◆ **Problem**
Take the line containing "subtotal: 3517.15 -> 3507.15" as the first and the last line of the records below as the end, and please set down only what lies between them exactly, both ends included.

◆ **Task data**
###
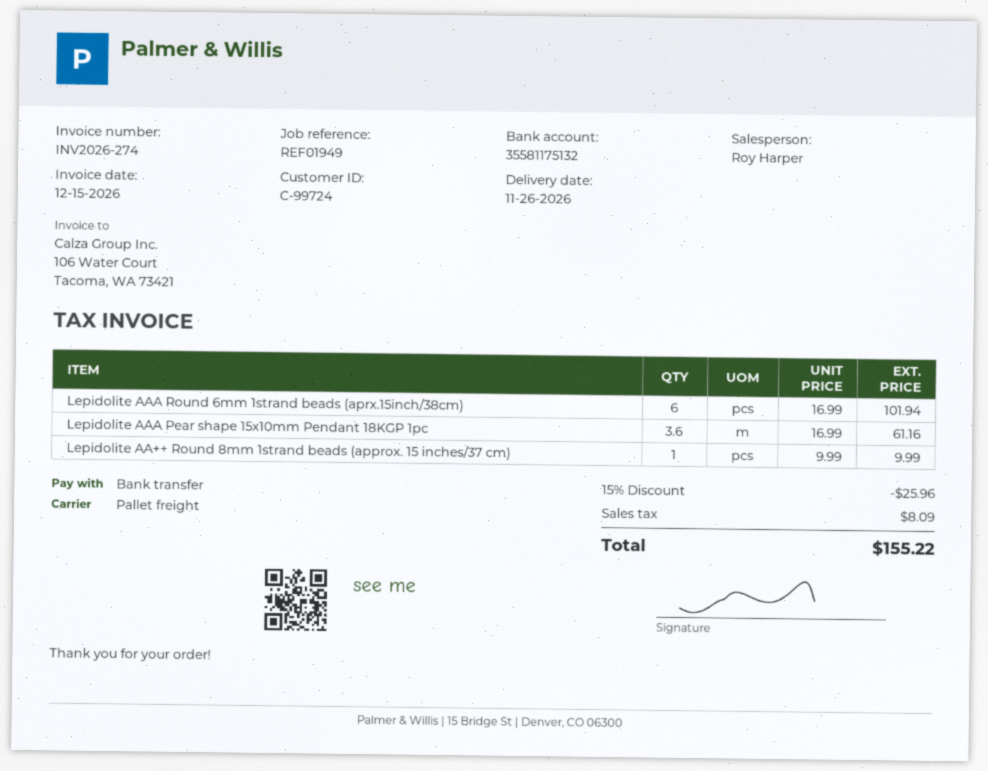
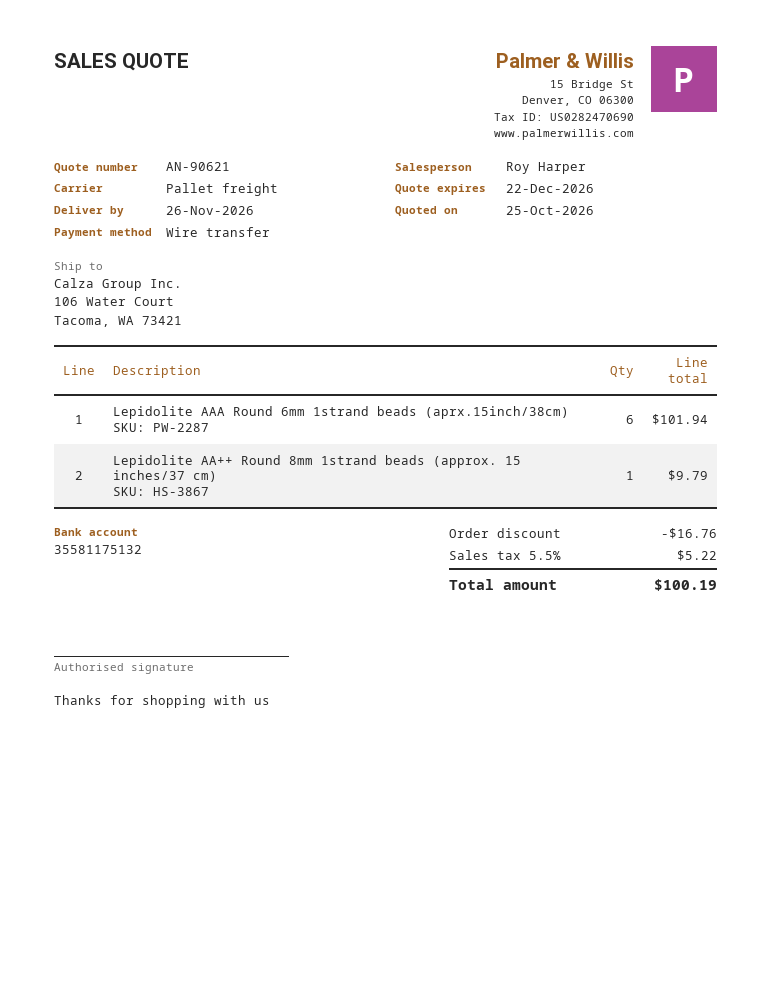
Lepidolite AAA Pear shape 15x10mm Pendant 18KGP 1pc: 3.6 for 61.16 -> none
Lepidolite AA++ Round 8mm 1strand beads (approx. 15 inches/37 cm): 1 for 9.99 -> 1 for 9.79
discount: 25.96 -> 16.76
tax: 8.09 -> 5.22
total: 155.22 -> 100.19

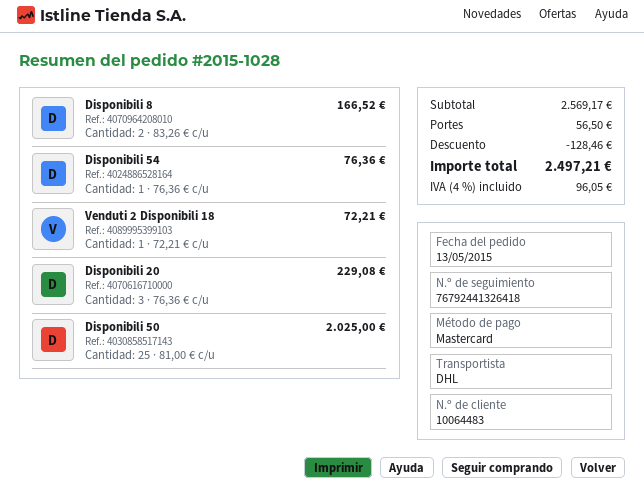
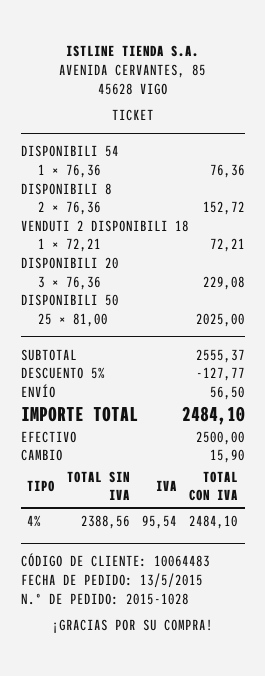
payment method: Mastercard -> cash
Disponibili 8: 2 x 83.26 = 166.52 -> 2 x 76.36 = 152.72
subtotal: 2569.17 -> 2555.37
discount: 128.46 -> 127.77
tax: 4% = 96.05 -> 4% = 95.54
total: 2497.21 -> 2484.10

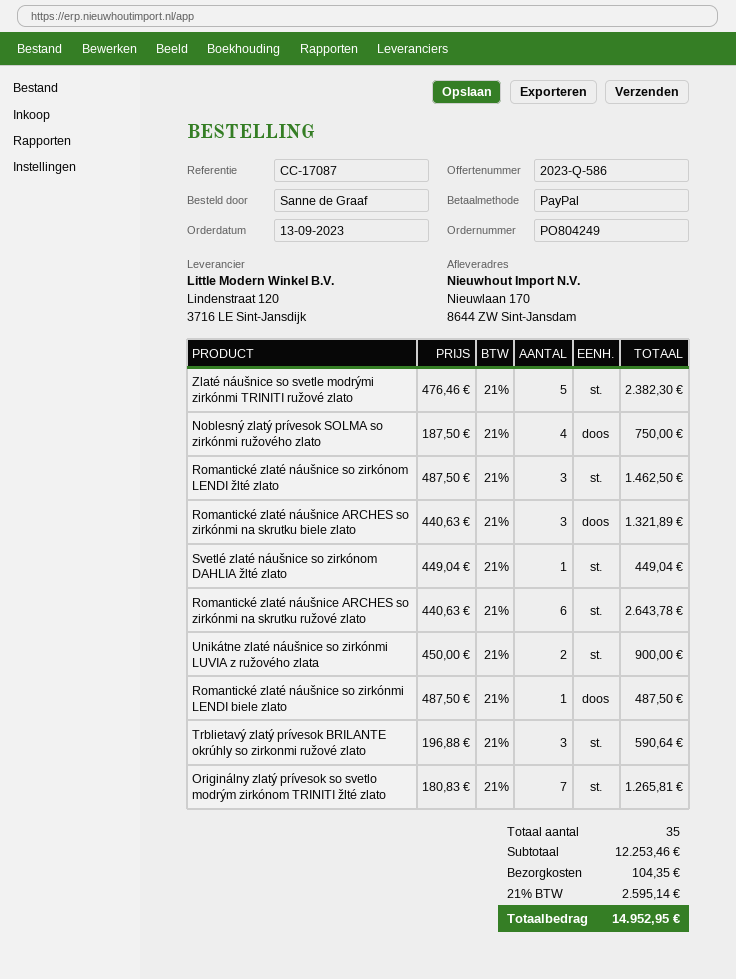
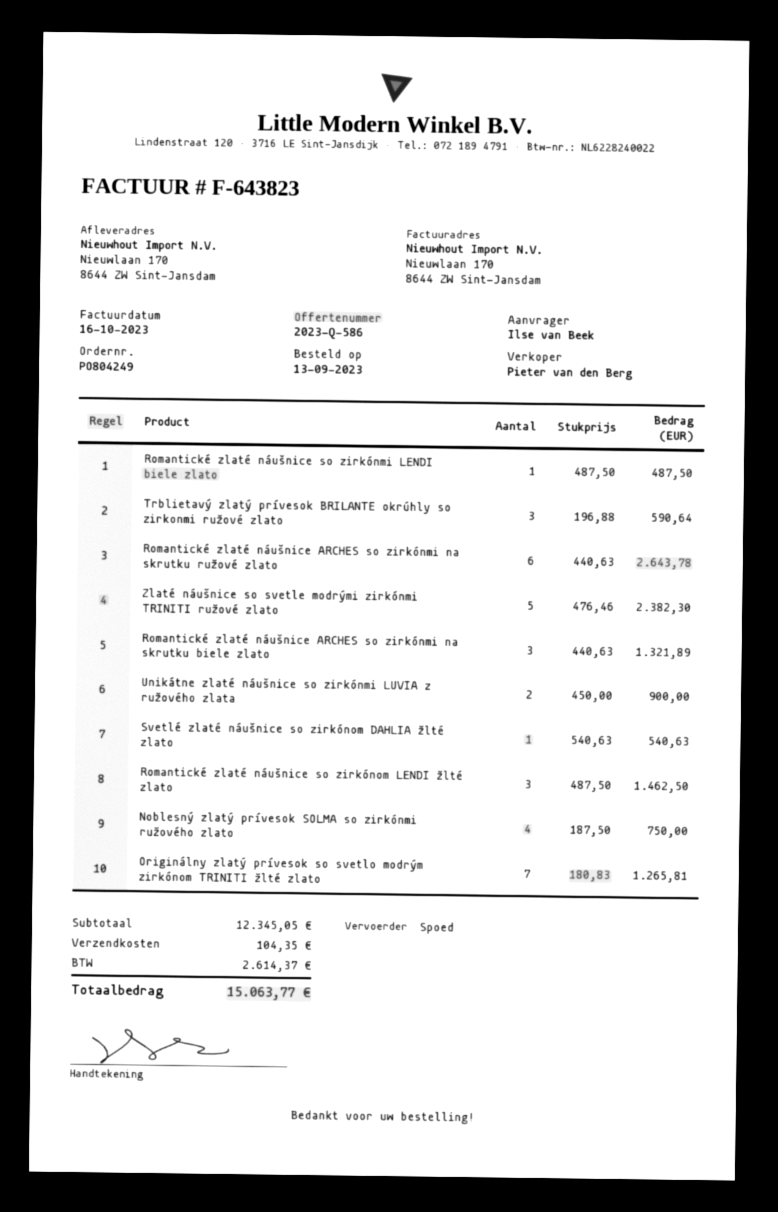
ordered by: Sanne de Graaf -> Ilse van Beek
Svetlé zlaté náušnice so zirkónom DAHLIA žlté zlato: 1 x 449.04 = 449.04 -> 1 x 540.63 = 540.63
subtotal: 12253.46 -> 12345.05
tax: 2595.14 -> 2614.37
total: 14952.95 -> 15063.77

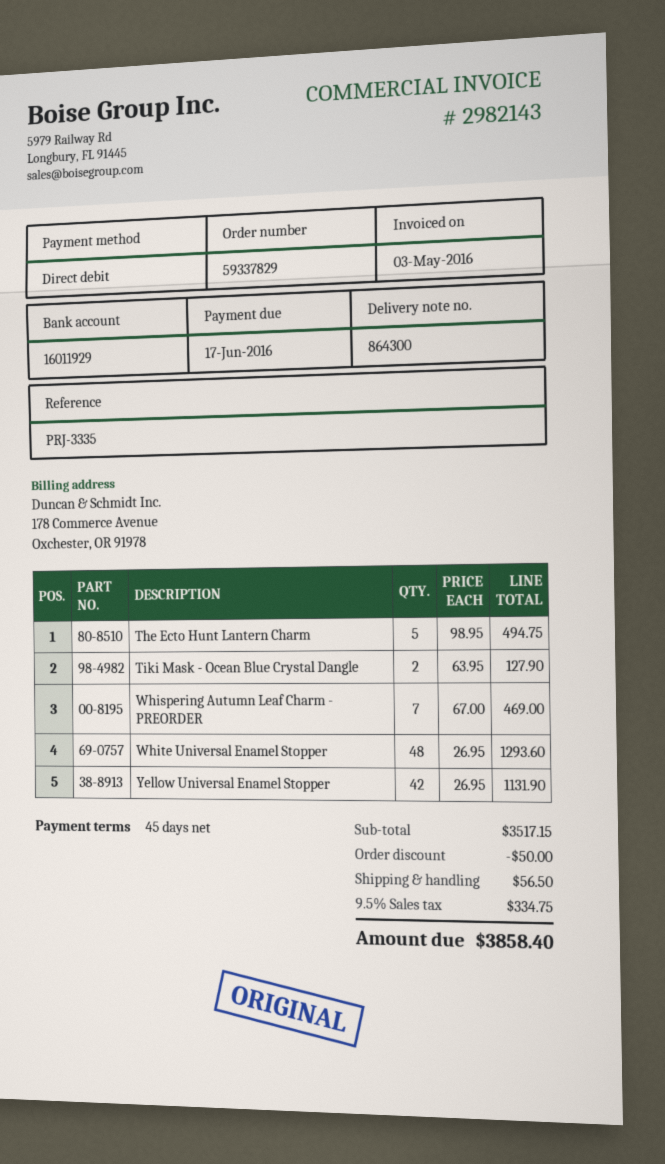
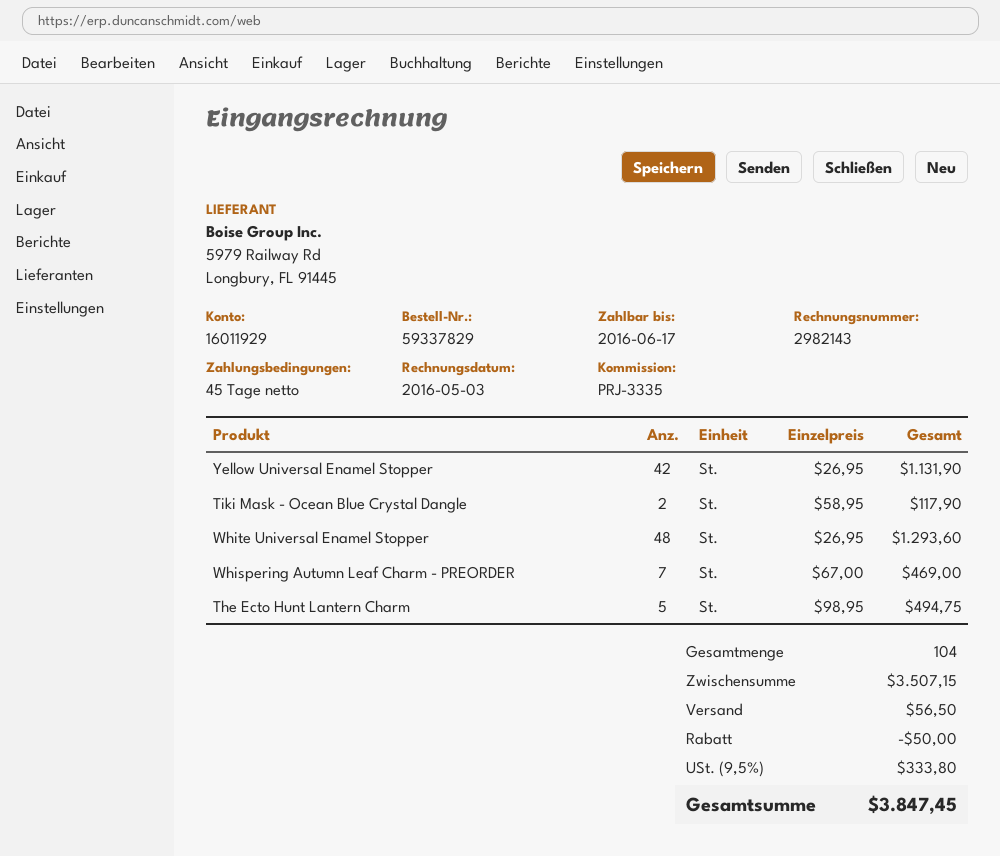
Tiki Mask - Ocean Blue Crystal Dangle: 2 x 63.95 = 127.90 -> 2 x 58.95 = 117.90
subtotal: 3517.15 -> 3507.15
tax: 9.5% = 334.75 -> 9.5% = 333.80
total: 3858.40 -> 3847.45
###
◆ **Completed task**
subtotal: 3517.15 -> 3507.15
tax: 9.5% = 334.75 -> 9.5% = 333.80
total: 3858.40 -> 3847.45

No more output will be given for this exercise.